Bug is lifting, just a sore throat to deal with, and plenty of malt whisky seems to be keeping that from hurting too much. A nice day spent doing a little shopping in charity shops, and a new pair of work boots to replace the tramp like ones that I adorn my feet with at the moment. After a roast chicken dinner, the evening so far has been spent with numerous episodes of The West Wing, whilst at the same time Amanda slipping in and out of 'buggy' sleep, and me preparing all of the years paperwork ready for the accountant....very exciting that last one! It was while doing this that I came across records of small, non-contract work that was done during the year.
When Four Seasons first started up about thirteen years ago, the first work to come in was large and presigious private gardens in the Compton Acres Gardens area. Just four to start with, but after making a contact in the property management field, these were very soon added to by three small and not very special blocks of flats. One of the big houses was owned by a director of a very large and successful company, who advised us to put flyers through the letterboxes of as many houses as we could, and commented that it usually has about a four percent return. Well, Canford Cliffs is home to the very, very wealthy, and as such the houses have huge gardens, are a long way apart, and have long drives. We spent a day delivering exactly one hundred flyers, and received four offers of work, exactly four percent for those not mathematically astute.

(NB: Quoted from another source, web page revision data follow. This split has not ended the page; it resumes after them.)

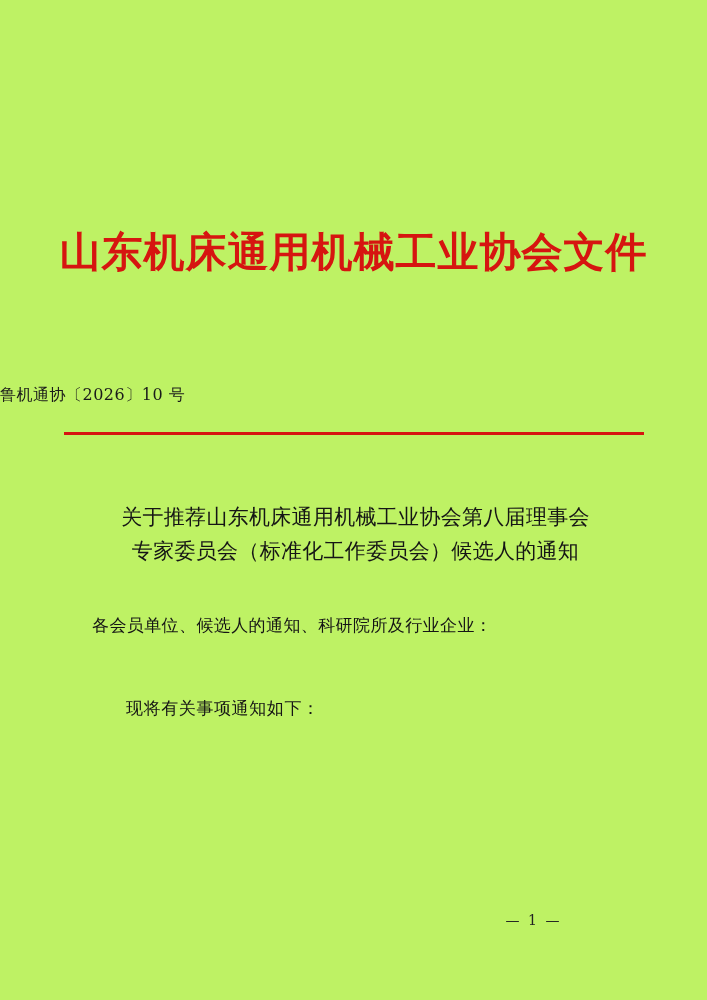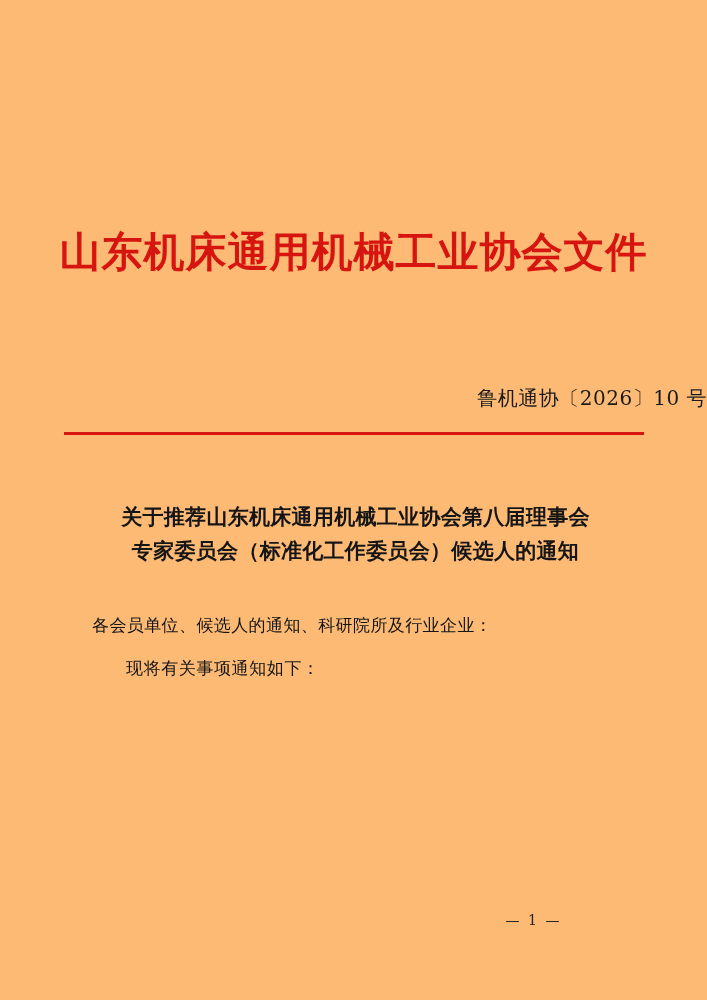--- a/index.html
+++ b/index.html
@@ -17,7 +17,7 @@
     position: relative;
     width: 707px;
     height: 1000px;
-    background: #fdba74;
+    background: #bef264;
     box-sizing: border-box;
   }
   .doc-header {

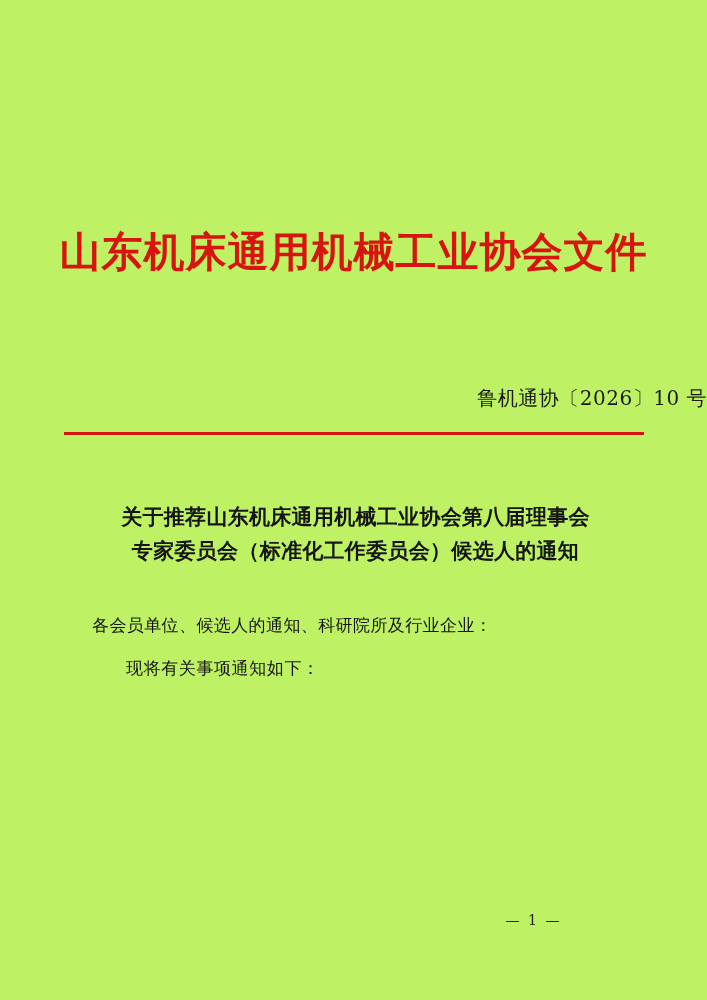--- a/index.html
+++ b/index.html
@@ -41,9 +41,9 @@
     top: 385px;
     left: 0;
     width: 707px;
-    text-align: right;
+    text-align: left;
     color: #1a1a1a;
-    font-size: 20px;
+    font-size: 16px;
     font-family: "DejaVu Serif", "Liberation Serif", serif;
     letter-spacing: 0.5px;
   }

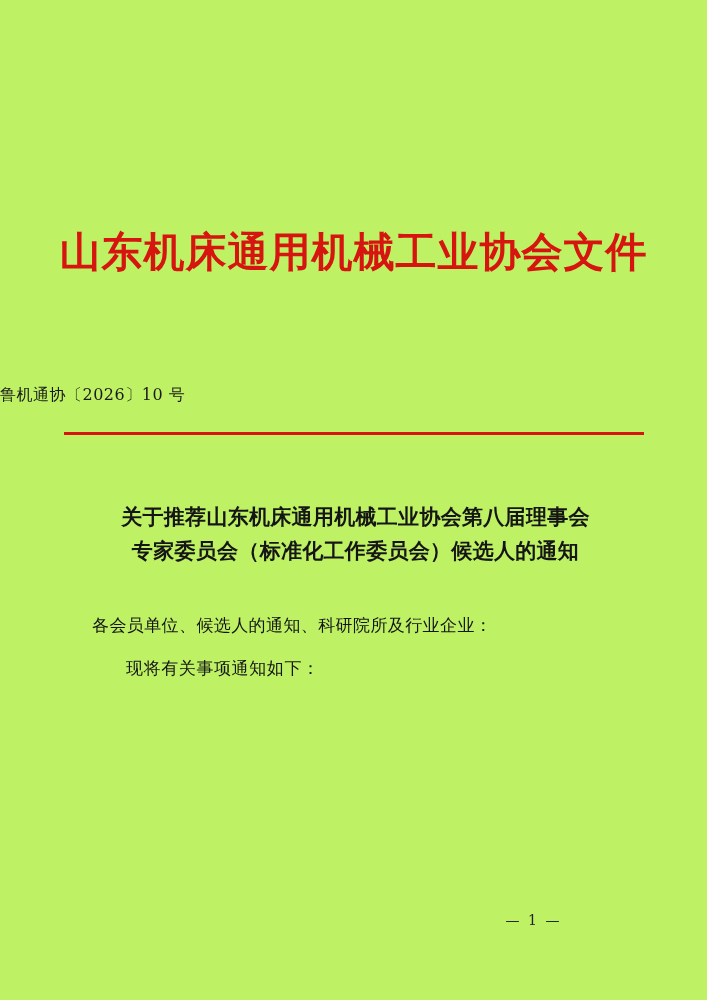--- a/index.html
+++ b/index.html
@@ -61,7 +61,7 @@
     left: 88px;
     width: 535px;
     text-align: center;
-    font-weight: bold;
+    font-weight: normal;
     font-size: 21px;
     line-height: 1.62;
     color: #151515;

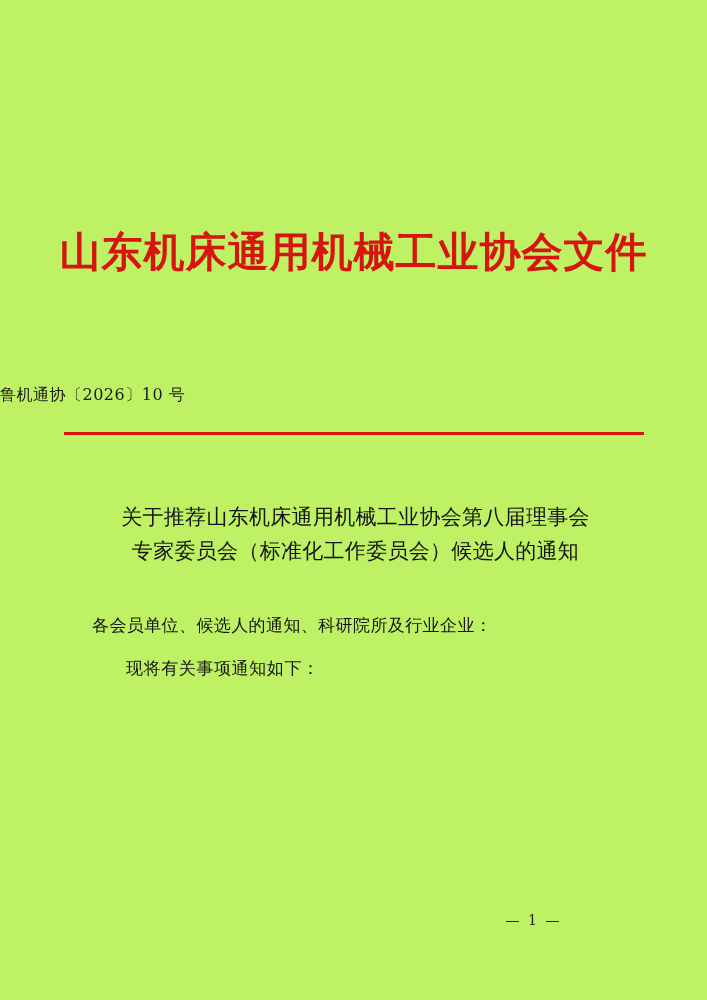--- a/index.html
+++ b/index.html
@@ -94,6 +94,7 @@
   }
   .body-text p.noindent {
     text-indent: 2em;
+    margin-top: 40px;
   }
   .page-number {
     position: absolute;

We had a small portfolio of properties now, and after three months had increased this to nearly twenty gardens through recommendation via word of mouth. As time has gone by, places have come and gone, a lot have stayed put (including the first three), and there are now thirty five contracts. The flyers were the only time we have advertised, all the other work came about as the result of people talking to one another. As a result of this, not only has there been regular and ongoing contracts, but also hundreds of little odd jobs and small garden tidy ups that I simply can't say no to, no matter how frantic and busy things get. Of course the money helps, but so much more important to me are the people that I make contact with. I mentioned a while ago about the garden tidy for the ex Royal Marine, well he has requested another visit in a fortnight tosmarten things up for the winter. Looking forward to chatting with him again a lot.

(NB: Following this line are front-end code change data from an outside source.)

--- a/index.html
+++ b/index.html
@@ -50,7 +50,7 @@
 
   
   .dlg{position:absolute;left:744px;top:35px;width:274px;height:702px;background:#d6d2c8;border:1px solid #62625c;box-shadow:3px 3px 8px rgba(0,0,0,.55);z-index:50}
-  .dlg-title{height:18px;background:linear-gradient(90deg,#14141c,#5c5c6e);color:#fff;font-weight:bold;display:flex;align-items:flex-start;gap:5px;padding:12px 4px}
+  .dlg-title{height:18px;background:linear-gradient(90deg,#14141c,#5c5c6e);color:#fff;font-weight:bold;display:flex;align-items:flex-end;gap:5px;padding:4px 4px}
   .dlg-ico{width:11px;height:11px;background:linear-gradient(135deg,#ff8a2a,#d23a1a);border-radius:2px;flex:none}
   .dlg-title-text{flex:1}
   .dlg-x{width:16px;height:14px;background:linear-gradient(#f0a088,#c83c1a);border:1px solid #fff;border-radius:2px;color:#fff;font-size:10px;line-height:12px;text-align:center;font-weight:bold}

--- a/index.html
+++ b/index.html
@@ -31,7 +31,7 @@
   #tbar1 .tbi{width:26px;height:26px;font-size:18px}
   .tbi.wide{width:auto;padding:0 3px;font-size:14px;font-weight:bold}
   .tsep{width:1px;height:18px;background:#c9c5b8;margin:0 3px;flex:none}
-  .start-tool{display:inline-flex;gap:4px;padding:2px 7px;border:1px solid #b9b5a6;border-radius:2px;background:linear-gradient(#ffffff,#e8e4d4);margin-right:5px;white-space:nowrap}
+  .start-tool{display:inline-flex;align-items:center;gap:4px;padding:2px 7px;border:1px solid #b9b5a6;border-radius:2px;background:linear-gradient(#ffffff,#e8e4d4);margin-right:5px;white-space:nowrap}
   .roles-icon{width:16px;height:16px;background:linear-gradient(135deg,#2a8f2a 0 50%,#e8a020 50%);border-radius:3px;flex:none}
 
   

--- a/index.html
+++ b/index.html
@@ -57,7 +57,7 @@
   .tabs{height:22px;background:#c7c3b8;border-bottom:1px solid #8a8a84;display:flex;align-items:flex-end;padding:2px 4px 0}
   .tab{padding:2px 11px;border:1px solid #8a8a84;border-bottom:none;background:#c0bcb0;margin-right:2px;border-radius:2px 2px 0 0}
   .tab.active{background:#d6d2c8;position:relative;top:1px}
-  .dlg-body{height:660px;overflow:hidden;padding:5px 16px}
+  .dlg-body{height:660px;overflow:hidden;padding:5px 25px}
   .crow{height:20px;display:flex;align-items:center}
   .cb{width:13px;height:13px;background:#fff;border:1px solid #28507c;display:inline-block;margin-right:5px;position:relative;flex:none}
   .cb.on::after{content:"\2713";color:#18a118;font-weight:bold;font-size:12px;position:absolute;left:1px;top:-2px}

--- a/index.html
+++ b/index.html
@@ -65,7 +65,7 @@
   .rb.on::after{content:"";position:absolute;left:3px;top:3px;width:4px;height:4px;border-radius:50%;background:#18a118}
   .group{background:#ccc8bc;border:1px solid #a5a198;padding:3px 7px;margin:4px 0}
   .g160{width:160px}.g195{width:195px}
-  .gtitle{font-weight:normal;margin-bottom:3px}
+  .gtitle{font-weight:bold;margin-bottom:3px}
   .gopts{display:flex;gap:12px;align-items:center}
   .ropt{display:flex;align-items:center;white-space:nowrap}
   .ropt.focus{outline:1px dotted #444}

The picture at the top is of some hedgework that I get called to help with two or three times a year. Not a classically beautiful garden by any means, but a life saver to the wonderful elderly couple who live here. Residents for most of their lives, it has been a couples start out house, then it became their family home as children appeared on the scene. The children grew up and started their own lives, and now, in their seventies, it is a place of refuge in retirement. The gardens in these post war council houses were initially structured to be functional. Half turned over to grass for leisure, and the other half to fruit and vegetable growing to feed the post war family. Most have since changed, becoming entirely leisure based, but this one has stayed pretty much the same. Even though the lady of the house is now riddled with arthritis and only manages to occasionally go to the public swimming pool to keep as supple as possible, her husband, a small and frail old man still makes it a vital yearly task to double dig all of the vegetable patch over and work hard enough throughout the year to produce just about every mainstream veg that you can think of. This is the area on the left which is covered in weeds. At this time of year the weeds of course are going mad, it has been the first time ever that he has needed to ask for help with them, in the form of spraying. I was first put in touch with them via our plumber, as so many things such as this are. They had coped for year upon year with all of the hedging themselves, but it had simply got too much for them, and things had become terrifically overgrown as a result. After several visits, the hedging is now down to a manageable height, and they phone when they want it cut again. The apple trees hadn't been pruned for ten years or so, and these were tidied up this year as well. Tomorrow morning, although officially a day off, I shall be removing a dead hedge for the ex-wife of the same plumber...small world eh? Definitely some of the most rewarding work that I do. And tea and biscuits thrown in as well! Bless everyone of them.


  1. It is such a wonderful thing you're doing for this couple. It may seem like "just a job" to many, but you are a vital part in allowing them to age gracefully in their home and garden.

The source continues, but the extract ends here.